"You used to be a Kipling fiend," said Adam, one morning, when they had been salting the cattle, and were resting before going home. "Didn't he write a Jungle tale about 'How Fear Came'? He ought to be here now to write another to show how Fear might go."

"It seems to me he did," Robin answered, running her fingers through the short, curly forelock of a colt that stood placidly licking her hand. "I wonder that they don't remember longer, or perhaps they know that we think they are folks. Really, I think we ought to hold a reception, a kind of salon, once a week, so as to keep acquainted with our neighbors."

"You are an absurd child," he said, laughing; "but does that mean that you have really decided to go on living?"

"I don't know," she said. "What did we determine?
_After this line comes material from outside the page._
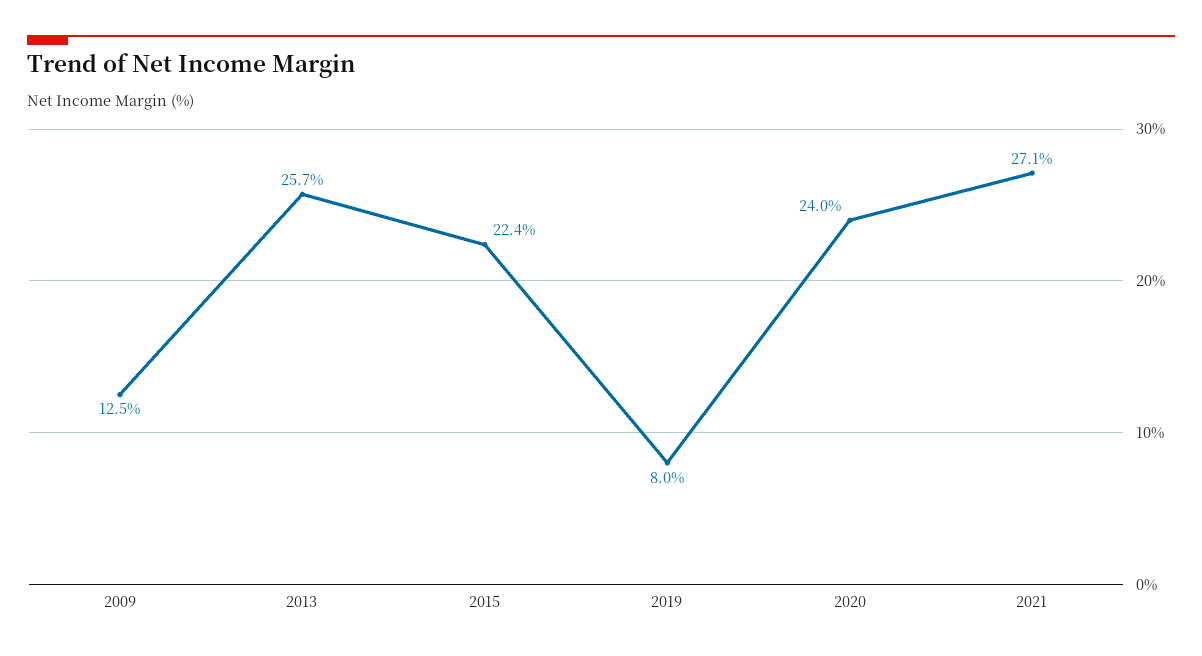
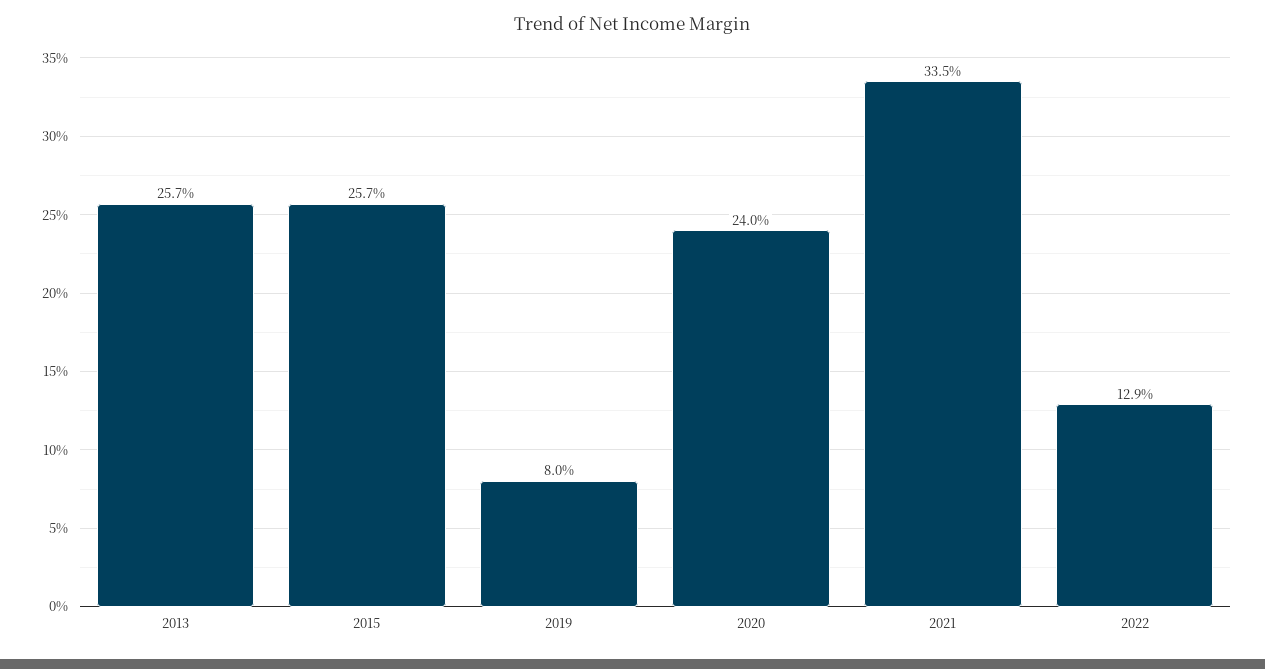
2009: 12.5 -> none
2015: 22.4 -> 25.7
2021: 27.1 -> 33.5
2022: none -> 12.9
By the way, which side of this question are you on?"

"Both," he said decidedly.

"Oh! then we can't do like those men Cooper told about, in 'The Pioneers,' wasn't it? who argued and argued every night until at last they convinced each other, and then started in to argue it out again."

"No," he answered, "I rather think that we are answering ourselves rather than each other, anyhow. Robin, where was 'the land of Nod'?"

"That is one of the questions that I was sent to bed for asking a preacher who was visiting at our house, when I was about seven years old. They hurried me hence before he had a chance to answer, so I never found out. But I know what you are thinking of, and I have thought of it too. Perhaps there isn't any land of Nod, or any land at all. And I have thought, also, how it would be if one of us died and left the other with little children. You might take my body and jump off the rock, but you couldn't take them too, and still less could you leave them."

"I have thought of the risk to you," he said, "and felt that not even for the sake of a child would I let you come so near death."

She laughed a little. "That is really funny," she said. "You must have been reading Michelet; I never thought of that at all. I am very well and strong, and my habits and my clothes are not such as to hamper my life nor endanger that of another. There is next to no risk, so far as that is concerned, certainly none I would not gladly take. But I have dreaded afterwards, when the child might fall ill and need help that we could not give it."